## Task to carry out
Everything from the opening line of the records below through the line with "font-size:45px;font-weight:700;letter-spacing:.5px;" must be duplicated exactly, pictures left out.
# # # #
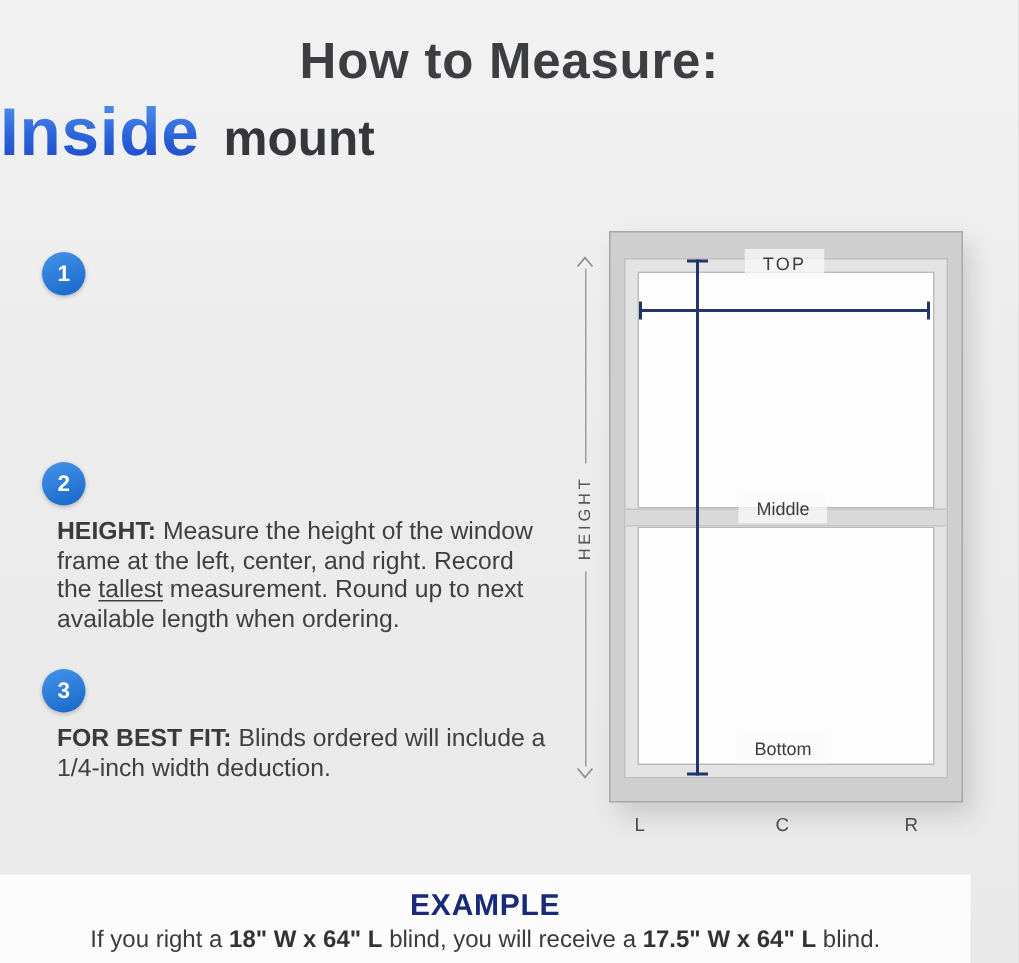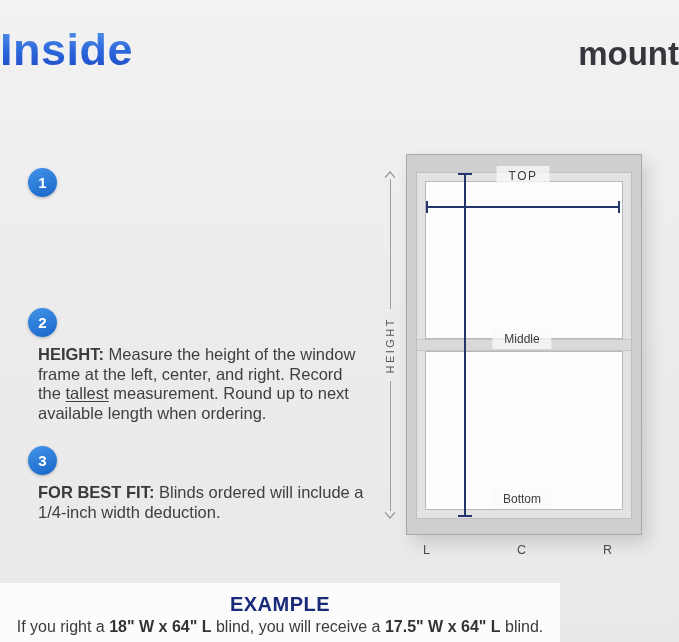--- a/index.html
+++ b/index.html
@@ -83,6 +83,7 @@
 <div class="page">
 
   <div class="title">
+    <div class="title-line1">How to Measure:</div>
     <div class="title-line2">
       <span class="title-accent">Inside</span>
       <span class="title-rest">mount</span>

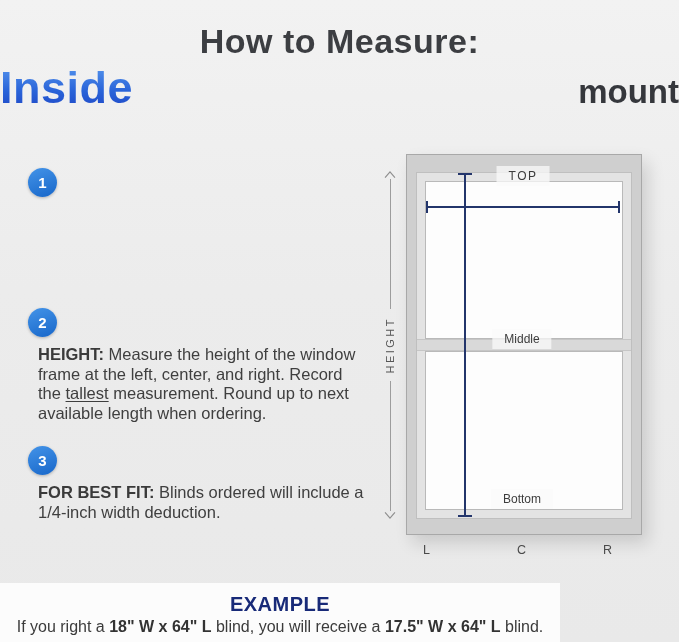--- a/index.html
+++ b/index.html
@@ -11,7 +11,7 @@
   
   .title{position:absolute;top:22px;left:0;width:100%;text-align:center;}
   .title-line1{font-size:34px;font-weight:700;letter-spacing:.5px;color:#3c3e42;line-height:38px;}
-  .title-line2{display:flex;justify-content:space-between;align-items:baseline;gap:4px;margin-top:2px;}
+  .title-line2{display:flex;justify-content:flex-start;align-items:baseline;gap:16px;margin-top:2px;}
   .title-accent{
     font-size:45px;font-weight:700;letter-spacing:.5px;
     background:linear-gradient(180deg,#5b9bef 0%,#2a64d9 55%,#1b41c2 100%);

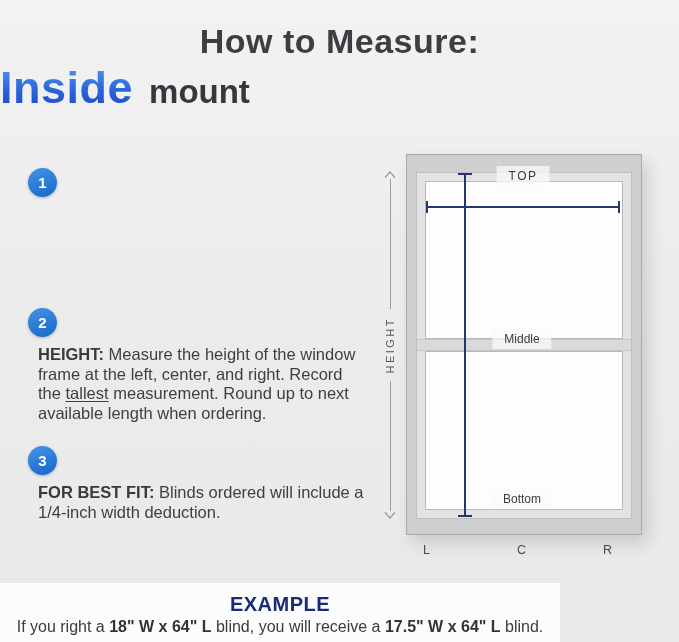--- a/index.html
+++ b/index.html
@@ -72,7 +72,7 @@
   .lcr{position:absolute;top:410px;transform:translateX(-50%);font-size:12.5px;letter-spacing:1px;color:#4a4a4a;}
   .lcr-l{left:47px;} .lcr-c{left:142px;} .lcr-r{left:228px;}
   
-  .example{position:absolute;left:0;top:583px;width:560px;height:59px;background:#fcfcfc;text-align:center;}
+  .example{position:absolute;left:0;top:583px;width:647px;height:59px;background:#fcfcfc;text-align:center;}
   .example-heading{margin-top:10px;font-size:20px;font-weight:700;letter-spacing:.5px;color:#182a78;}
   .example-line{margin-top:2px;font-size:16px;color:#3b3b3b;}
   .example-line strong{font-weight:700;color:#333;}

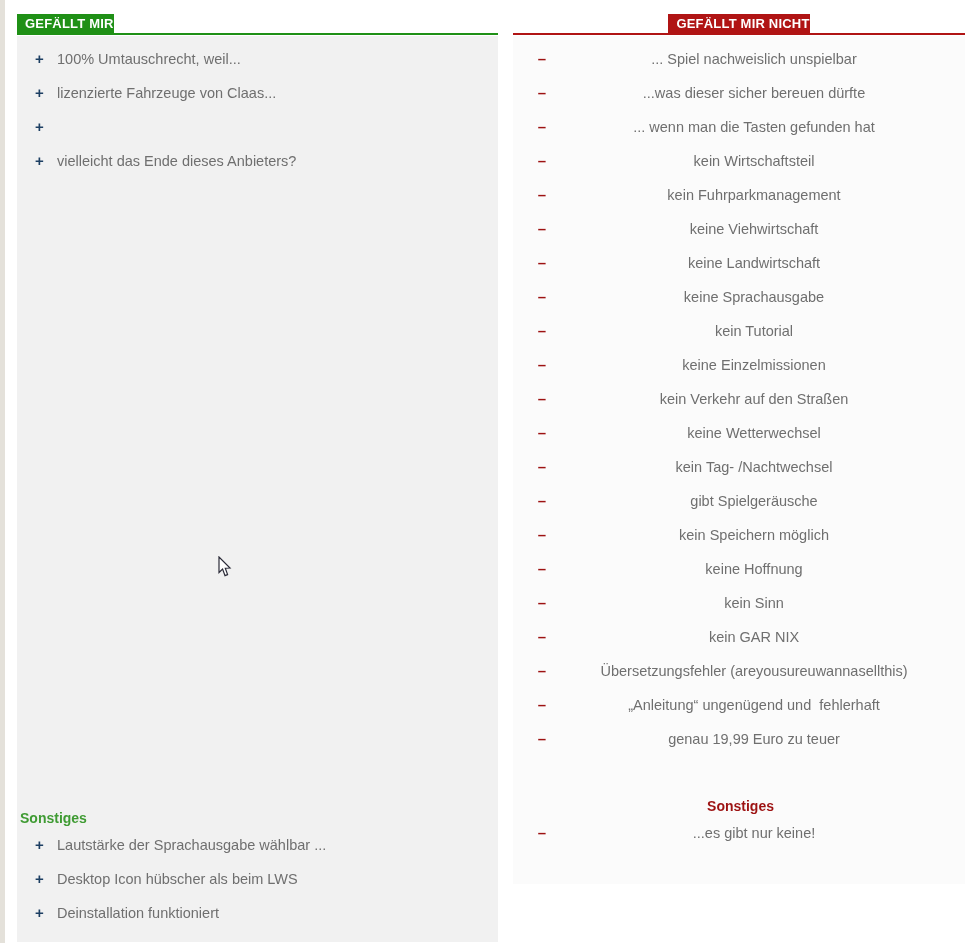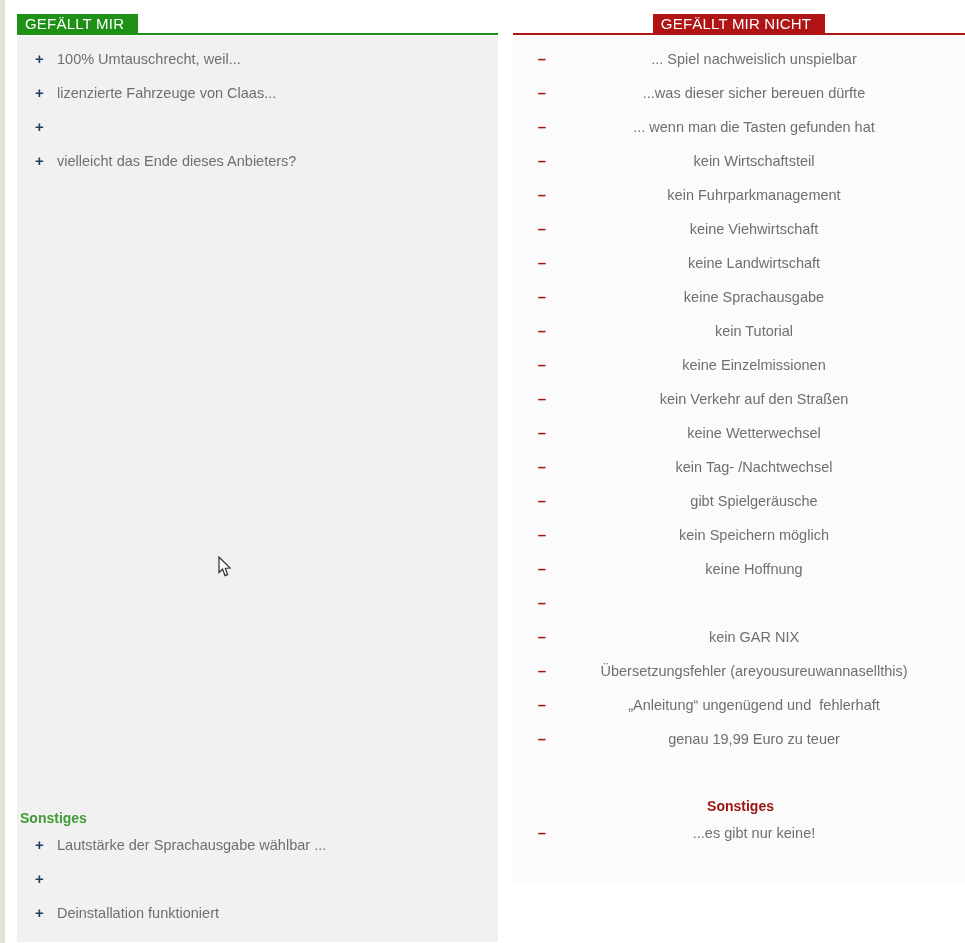--- a/index.html
+++ b/index.html
@@ -47,10 +47,10 @@
   .badge {
     display: inline-block;
     color: #ffffff;
-    font-size: 15px;
-    font-weight: normal;
+    font-size: 13px;
+    font-weight: bold;
     letter-spacing: 0.2px;
-    padding: 3px 14px 4px 8px;
+    padding: 3px 0 4px 8px;
     line-height: 14px;
     vertical-align: top;
   }

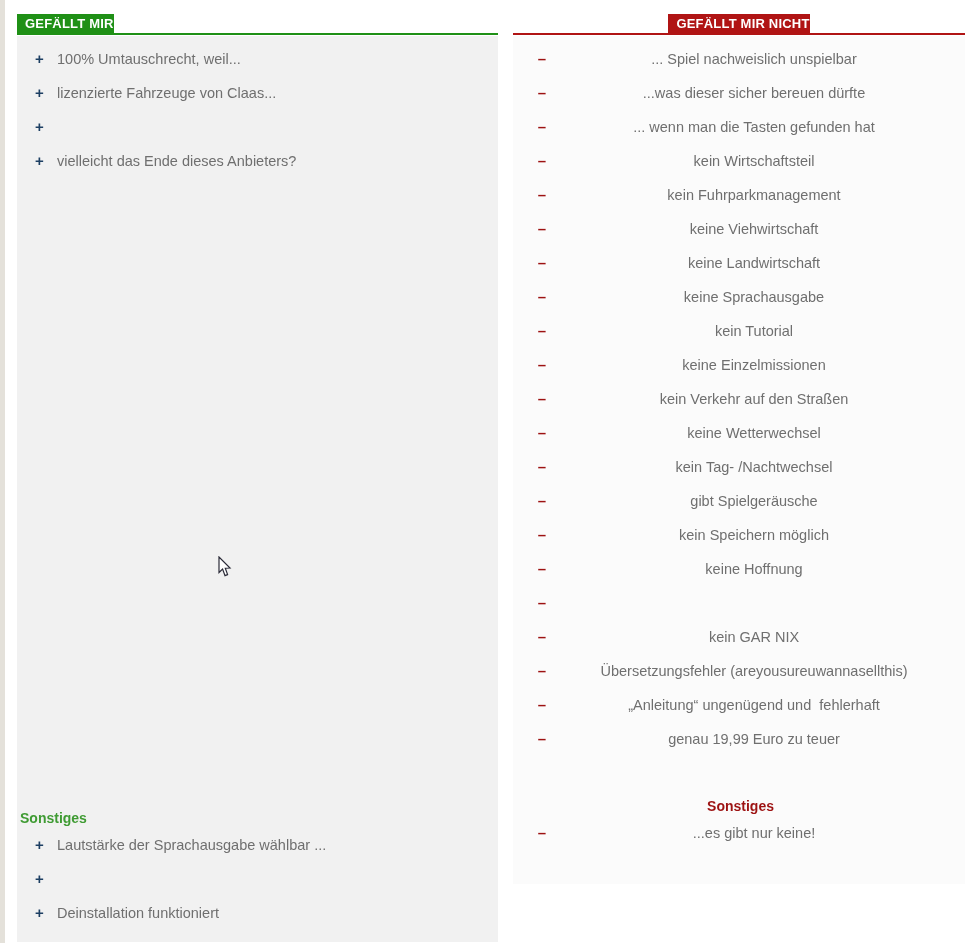--- a/index.html
+++ b/index.html
@@ -256,6 +256,7 @@
         </li>
         <li class="list-item">
           <span class="sign minus">–</span>
+          <span class="item-text">kein Sinn</span>
         </li>
         <li class="list-item">
           <span class="sign minus">–</span>

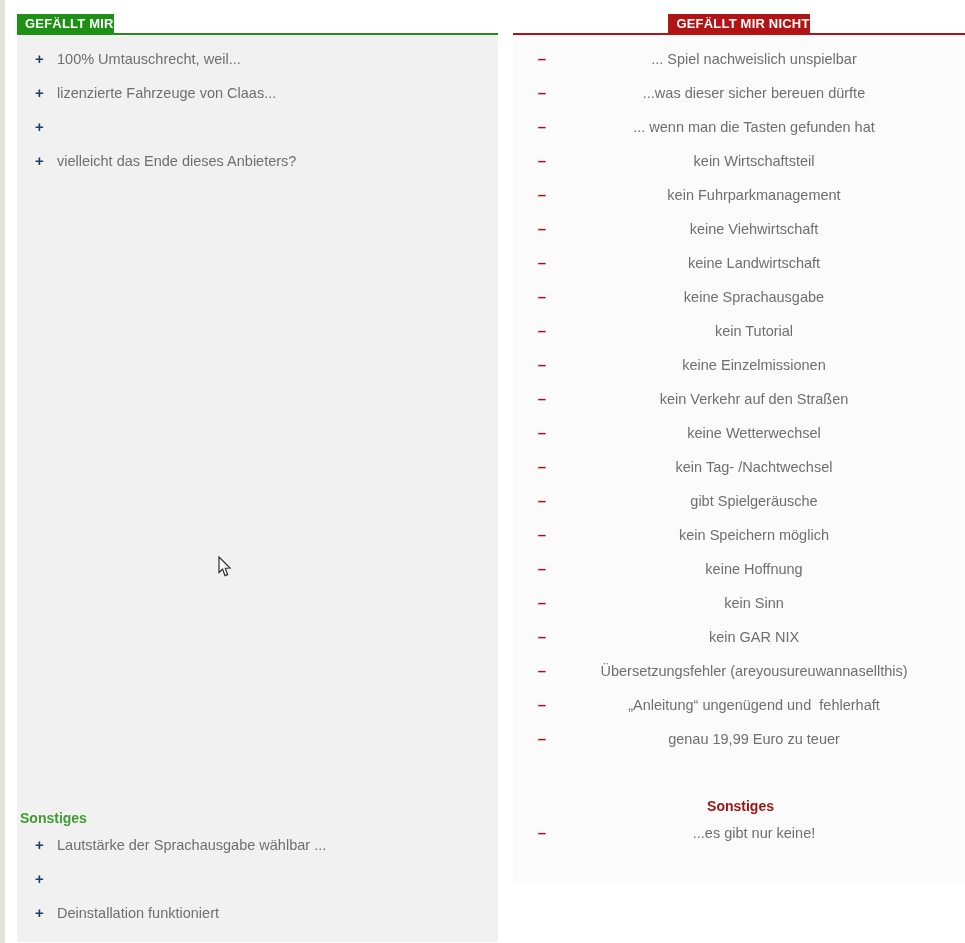--- a/index.html
+++ b/index.html
@@ -170,6 +170,7 @@
         </li>
         <li class="list-item">
           <span class="sign plus">+</span>
+          <span class="item-text">Desktop Icon hübscher als beim LWS</span>
         </li>
         <li class="list-item">
           <span class="sign plus">+</span>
# # # #
## Written solution
--- a/index.html
+++ b/index.html
@@ -83,6 +83,7 @@
 <div class="page">
 
   <div class="title">
+    <div class="title-line1">How to Measure:</div>
     <div class="title-line2">
       <span class="title-accent">Inside</span>
       <span class="title-rest">mount</span>

--- a/index.html
+++ b/index.html
@@ -11,7 +11,7 @@
   
   .title{position:absolute;top:22px;left:0;width:100%;text-align:center;}
   .title-line1{font-size:34px;font-weight:700;letter-spacing:.5px;color:#3c3e42;line-height:38px;}
-  .title-line2{display:flex;justify-content:space-between;align-items:baseline;gap:4px;margin-top:2px;}
+  .title-line2{display:flex;justify-content:flex-start;align-items:baseline;gap:16px;margin-top:2px;}
   .title-accent{
     font-size:45px;font-weight:700;letter-spacing:.5px;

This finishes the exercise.